Two things determine the seriousness of the offence: the culpability of the offender and the harm caused by the offence. In assessing culpability, the court assesses the blameworthiness of the offender at the time of committing the offence, including:

·        whether the offender intended to cause harm – you did not

·        whether the offender was reckless as to whether harm was caused – you were so reckless

·        whether, and to what extent, there was any planning or premeditation on the part of the offender – there was no such planning

·       whether the offender knew, or should have known, of the risks that might arise from their actions, even although they did not intend to cause the harm that resulted – given the clear instructions you knew or should have know the potential risks to the administration of justice: and

·        the offender’s age, or level of maturity, at the time of committing the offence.


An offence will, generally, be regarded as more serious the greater the amount of harm. It includes a wide range of different types of harm, including harm to the administration of justice.

Penalty imposed

I have listened to the submissions on your behalf and read the report provided by the social work department. There are a number of mitigating factors, some powerful.

Firstly, you accepted the contempt immediately and through your counsel, you apologised immediately. It was clear as the process unfolded that you became aware of the seriousness of the situation and I have no doubt that it will stay with you. On one view, you have underplayed the significance of the research to the social worker but I recognise that before me you have accepted consistently the nature and extent of the contempt. You express remorse and deep shame.

I also recognise that you made strenuous and proactive efforts to cooperate with the preparation of the CJSW report which I ordered, showing a degree of responsibility and engagement which I take into account and give you credit for.

Personal Circumstances and CJSWR

I have read the report and listened to the submissions made on your behalf carefully; you are the principal carer for your parents who have life limiting conditions. You contribute significantly to the household income. You have made a positive contribution to society; there may be implications for your employment. You suffered the loss of a pet at a time when you were dealing with other stressors which occasioned significant veterinary bills. You have your own health issues.

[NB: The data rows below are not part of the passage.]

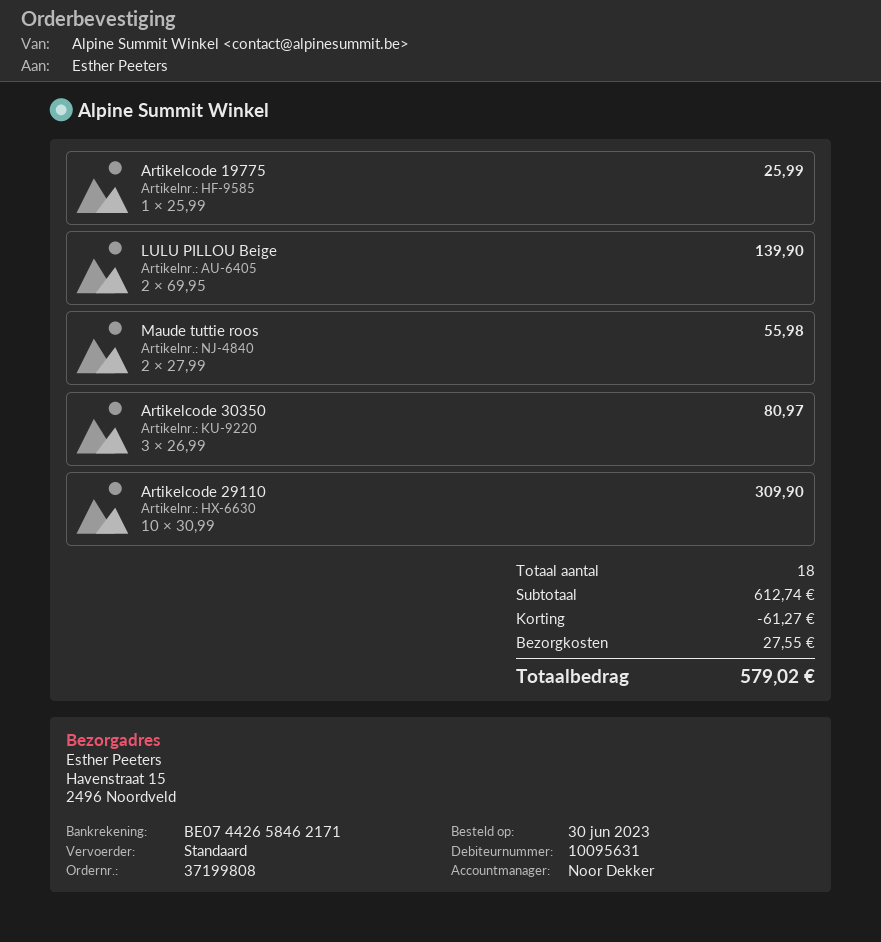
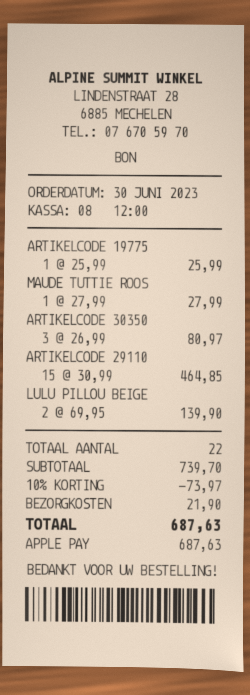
Maude tuttie roos: 2 x 27.99 = 55.98 -> 1 x 27.99 = 27.99
Artikelcode 29110: 10 x 30.99 = 309.90 -> 15 x 30.99 = 464.85
total quantity: 18 -> 22
subtotal: 612.74 -> 739.70
discount: 61.27 -> 73.97
shipping: 27.55 -> 21.90
total: 579.02 -> 687.63

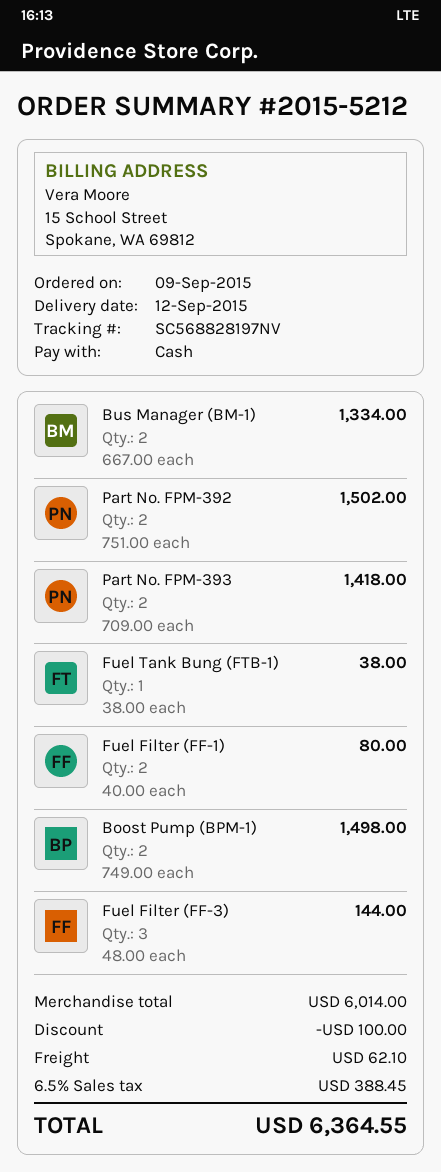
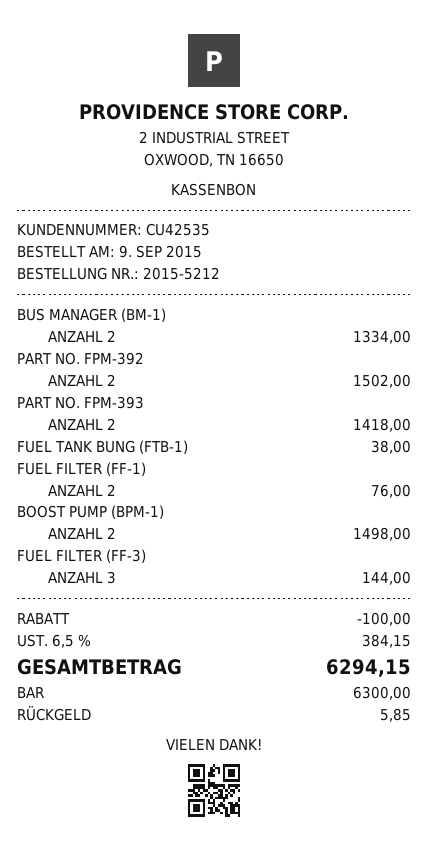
Fuel Filter (FF-1): 2 for 80.00 -> 2 for 76.00
shipping: 62.10 -> none
tax: 6.5% = 388.45 -> 6.5% = 384.15
total: 6364.55 -> 6294.15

Had the full range of penalties been available to me I would have imposed a direct alternative to a custodial sentence given the seriousness nature of the contempt and the consequences for the trial. But given the limited options and the information about your personal circumstances, I am satisfied that in the particular circumstances of the case it would not be appropriate to impose a period of imprisonment, so that matter will be marked by a substantial fine, a fine of £1000.